BEGIN Data to use
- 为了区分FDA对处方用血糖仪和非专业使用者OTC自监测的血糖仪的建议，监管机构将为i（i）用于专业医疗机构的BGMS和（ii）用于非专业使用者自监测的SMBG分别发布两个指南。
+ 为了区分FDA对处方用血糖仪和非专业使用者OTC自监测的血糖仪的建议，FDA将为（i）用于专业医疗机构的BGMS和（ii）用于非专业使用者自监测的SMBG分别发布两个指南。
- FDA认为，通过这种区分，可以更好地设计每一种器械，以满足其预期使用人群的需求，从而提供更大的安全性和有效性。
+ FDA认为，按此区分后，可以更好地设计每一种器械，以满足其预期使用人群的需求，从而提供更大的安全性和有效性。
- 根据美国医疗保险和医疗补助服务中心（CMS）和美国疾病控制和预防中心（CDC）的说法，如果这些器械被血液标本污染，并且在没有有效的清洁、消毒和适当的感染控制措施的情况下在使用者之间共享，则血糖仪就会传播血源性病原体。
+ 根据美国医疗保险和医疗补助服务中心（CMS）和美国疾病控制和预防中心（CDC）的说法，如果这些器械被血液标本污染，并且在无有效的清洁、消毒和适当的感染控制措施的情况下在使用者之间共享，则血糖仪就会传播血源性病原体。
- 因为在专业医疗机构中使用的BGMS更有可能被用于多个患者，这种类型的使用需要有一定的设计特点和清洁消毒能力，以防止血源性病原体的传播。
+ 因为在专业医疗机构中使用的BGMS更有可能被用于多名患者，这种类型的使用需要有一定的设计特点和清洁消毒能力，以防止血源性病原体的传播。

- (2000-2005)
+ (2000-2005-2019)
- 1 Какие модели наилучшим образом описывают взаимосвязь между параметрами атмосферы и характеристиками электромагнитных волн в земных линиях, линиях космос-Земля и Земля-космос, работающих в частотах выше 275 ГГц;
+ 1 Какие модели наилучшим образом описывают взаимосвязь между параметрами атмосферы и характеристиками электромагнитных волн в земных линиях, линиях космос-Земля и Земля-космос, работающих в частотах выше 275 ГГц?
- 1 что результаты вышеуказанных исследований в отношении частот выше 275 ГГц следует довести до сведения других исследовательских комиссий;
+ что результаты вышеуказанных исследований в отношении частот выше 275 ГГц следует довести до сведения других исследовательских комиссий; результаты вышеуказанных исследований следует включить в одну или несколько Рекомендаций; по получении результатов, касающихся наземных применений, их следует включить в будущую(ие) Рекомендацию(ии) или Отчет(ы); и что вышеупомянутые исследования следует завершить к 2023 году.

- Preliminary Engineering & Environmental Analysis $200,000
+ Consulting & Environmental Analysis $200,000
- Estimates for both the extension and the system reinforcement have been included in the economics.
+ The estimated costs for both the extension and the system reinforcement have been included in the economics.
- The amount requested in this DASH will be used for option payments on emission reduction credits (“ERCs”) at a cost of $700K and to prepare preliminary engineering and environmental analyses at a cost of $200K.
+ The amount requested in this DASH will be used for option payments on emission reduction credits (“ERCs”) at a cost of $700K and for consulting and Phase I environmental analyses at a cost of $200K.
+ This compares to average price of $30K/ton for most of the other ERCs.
END Data to use
• **What is needed**
Number of lines above containing the word "описывают": state it and add nothing else.

• **Reply**
2